I didn’t take notes during our session, for purposes of anonymity, but the quotes below from other students which appear in CRC literature give a feel for it:

  • “When I was addicted,” Brian said, “pretty much my whole life revolved around getting and using drugs. I didn’t have a goal. Now I have ambition, my life has momentum, and I have things to look forward to.”
  • “Now I have a lot of different goals,” Alana said. “I want to be a doctor, a mother. I want to be a good sister, a good daughter, a friend. I have gained more happiness and contentment in everything I do.”
  • “My life was like a tree that was wilted and dead,” Sara said. “Since I’ve been in recovery, the tree has been nourished, and it’s growing. I’m happier and a lot brighter. My life has totally changed.”

Sometimes lost in the discussion of addiction is the impact on loved ones.

Losing a son

Annette K., a member of the addiction center’s advisory board at the time, lost her son, Rich, to addiction. She wrote, “I’ve seen recovery from drugs and alcohol make total changes in people. I believe in the healing this program offers. The Center provides an opportunity for me to interact with students and people in recovery and keeps a part of my son alive. I know that this program’s successes would mean everything to him…”

Annette’s son, Rich, is one of many tragic statistics that include the following:

  • 1,400 college students die each year from alcohol-related injuries.
  • 70,000 alcohol-related sexual assaults occur each year among college students.
  • 600,000 college students per year are assaulted by another student who has been drinking.
  • 400,000 college students report having unprotected sex while intoxicated, and
  • 100,000 college students report having been too intoxicated to know if they consented to having sex.

Dr. Harris believes that Americans are heavily into feeling good, the quick fix and immediate gratification. “One idea I’ve always believed in is that the reason we have a problem with alcohol and drugs is because the substances work.

“For the kids at the Center the substance did meet a need. It was exciting, or it made them feel not so bad, or it made mom and dad’s divorce not seem so tragic or it made that last breakup with that girl not so overwhelming.

“ These kids get into substance abuse, and the sad part is that because they are so young, and they have such poor judgment, they’re sucked in and sucked under before they realize it.”

Dr. Harris continued, “The most satisfying part of the Center to me is that we love these students. We help them re-socialize. We re-parent them if they’ve lacked family support.
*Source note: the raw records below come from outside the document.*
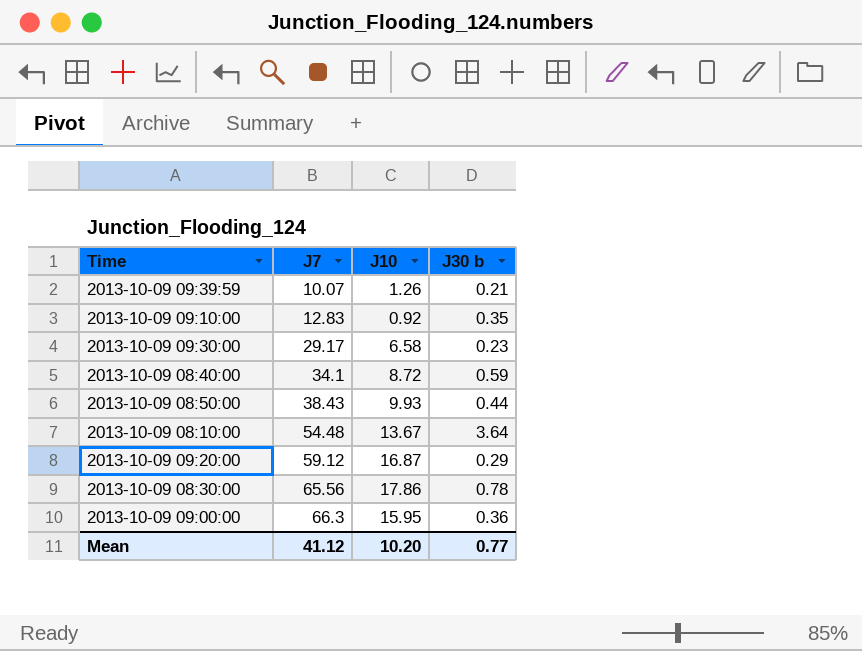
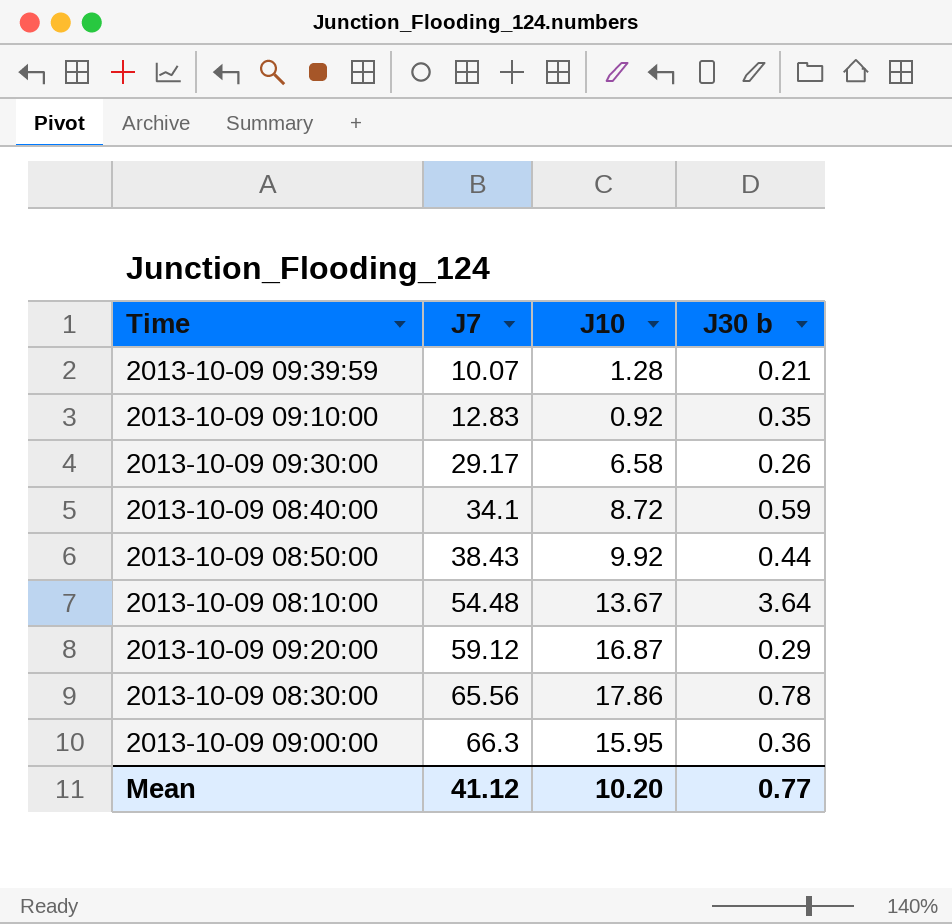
2013-10-09 09:39:59 | J10: 1.26 -> 1.28
2013-10-09 09:30:00 | J30 b: 0.23 -> 0.26
2013-10-09 08:50:00 | J10: 9.93 -> 9.92

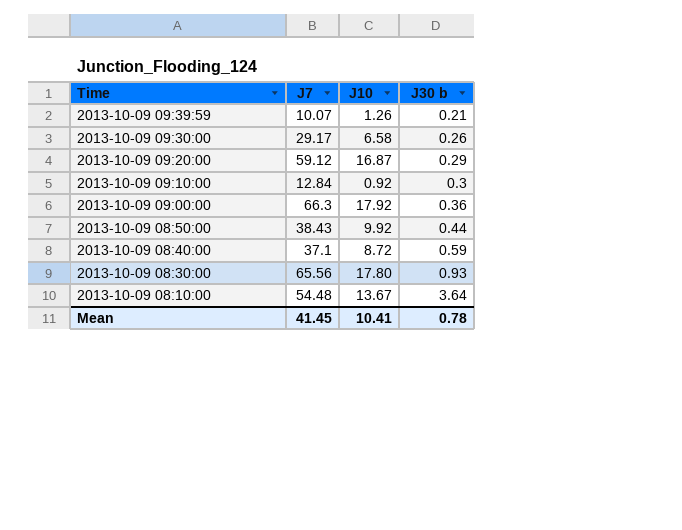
row order: J7 ascending -> Time descending
2013-10-09 09:39:59 | J10: 1.28 -> 1.26
2013-10-09 09:10:00 | J7: 12.83 -> 12.84
2013-10-09 09:10:00 | J30 b: 0.35 -> 0.3
2013-10-09 09:00:00 | J10: 15.95 -> 17.92
2013-10-09 08:40:00 | J7: 34.1 -> 37.1
2013-10-09 08:30:00 | J10: 17.86 -> 17.80
2013-10-09 08:30:00 | J30 b: 0.78 -> 0.93
Mean | J7: 41.12 -> 41.45
Mean | J10: 10.20 -> 10.41
Mean | J30 b: 0.77 -> 0.78

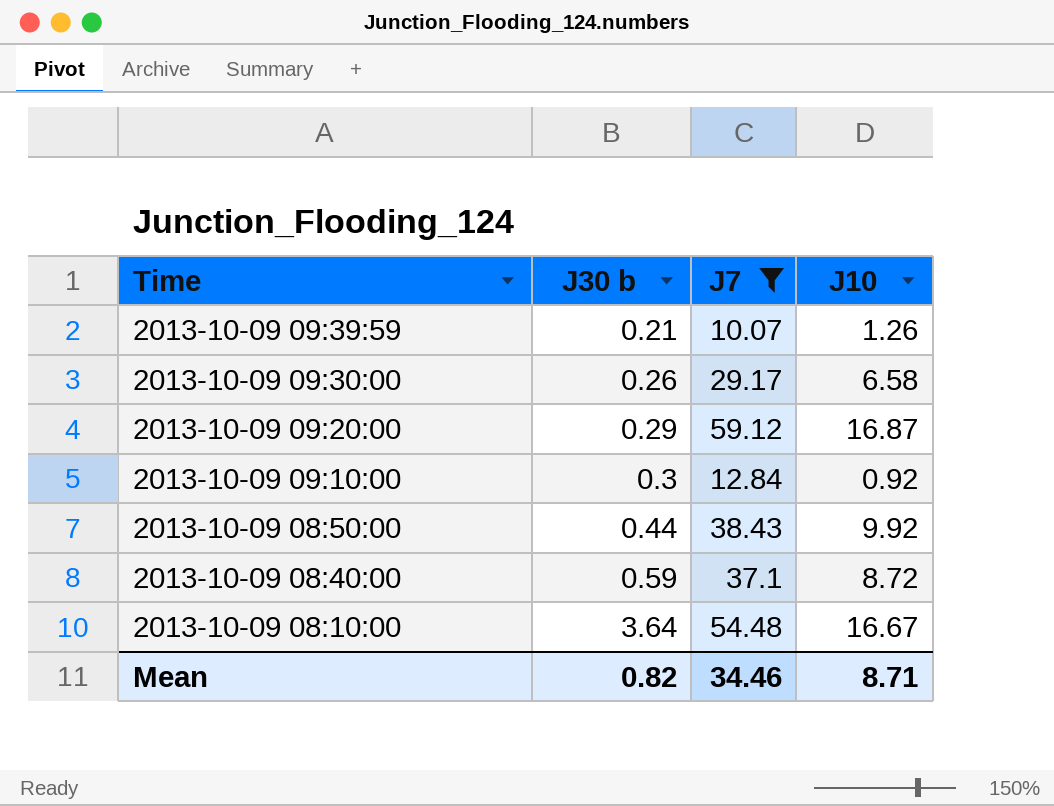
filter: none -> J7 <= 59.12
column J30 b | position: 4 -> 2
2013-10-09 08:10:00 | J10: 13.67 -> 16.67
Mean | J30 b: 0.78 -> 0.82
Mean | J7: 41.45 -> 34.46
Mean | J10: 10.41 -> 8.71

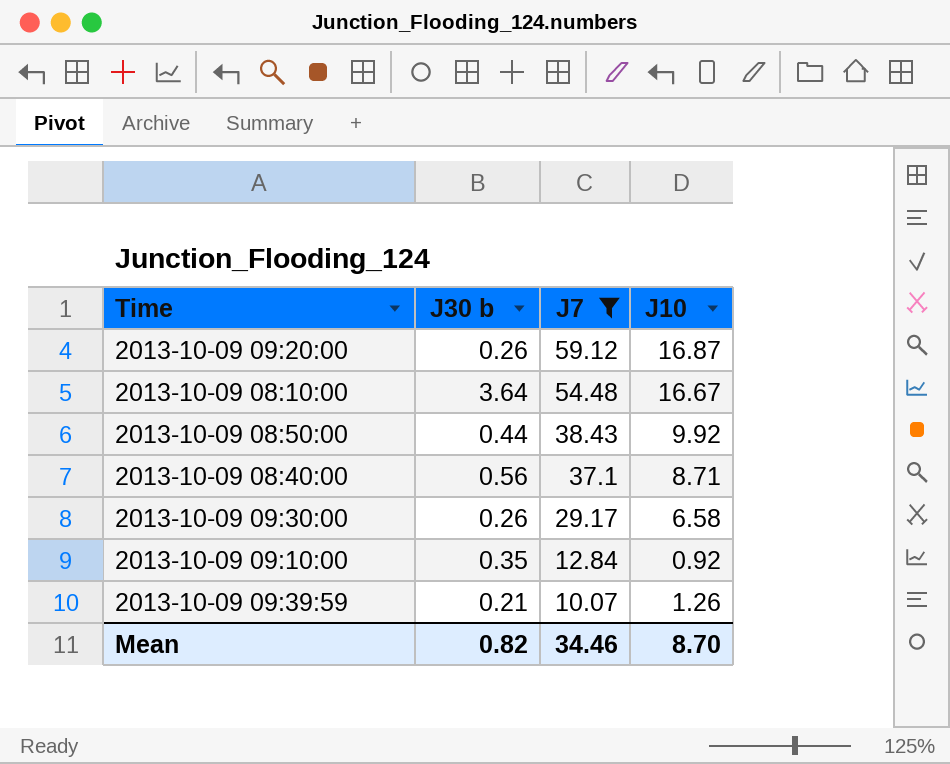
row order: Time descending -> J7 descending
2013-10-09 09:20:00 | J30 b: 0.29 -> 0.26
2013-10-09 08:40:00 | J30 b: 0.59 -> 0.56
2013-10-09 08:40:00 | J10: 8.72 -> 8.71
2013-10-09 09:10:00 | J30 b: 0.3 -> 0.35
Mean | J10: 8.71 -> 8.70

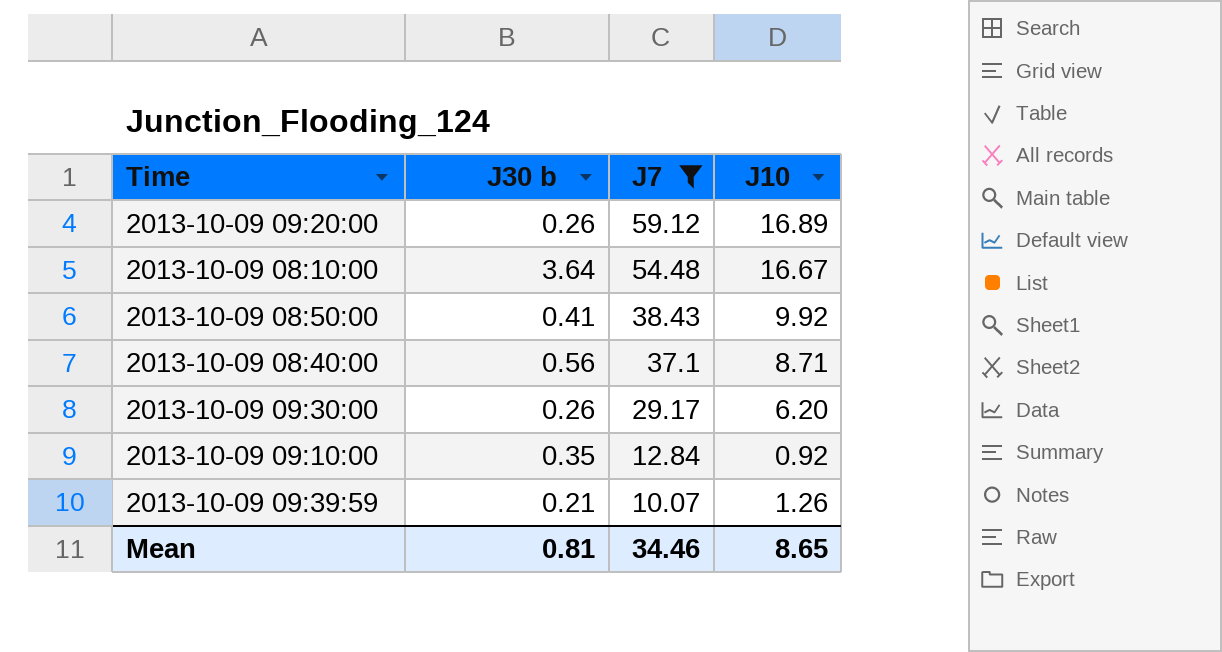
2013-10-09 09:20:00 | J10: 16.87 -> 16.89
2013-10-09 08:50:00 | J30 b: 0.44 -> 0.41
2013-10-09 09:30:00 | J10: 6.58 -> 6.20
Mean | J30 b: 0.82 -> 0.81
Mean | J10: 8.70 -> 8.65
We try to give them an unconditional, loving environment in which to grow and flourish.

“We are able to return these individuals to the community, to the society they hid from during their active dependency and addiction and allow them to come back to those places where they can become who they are.”

The key to the U.S. drug problem — reducing demand

Jorge Tello, advisor to Mexico’s President Felipe Calderon on the drug war, has said that the supply of narcotics could never be completely eliminated and that the key was in drying up demand.

“It’s like a rat control problem,” Tello said. “The rats are always down there in the sewers. You can’t really get rid of them. But what you don’t want are rats at people’s front doors.”

The rats will always be there, he said, because of the demand for drugs. And “demand in the U.S., of course, is the motor for the drug trade,” he concluded (Wall Street Journal Feb. 21, 2009)

A few hundred miles north of the Mexican border is Texas Tech. Its addiction center promotes recovery in a particularly vulnerable population—our children, and it’s a great example of drying up demand. It should be celebrated.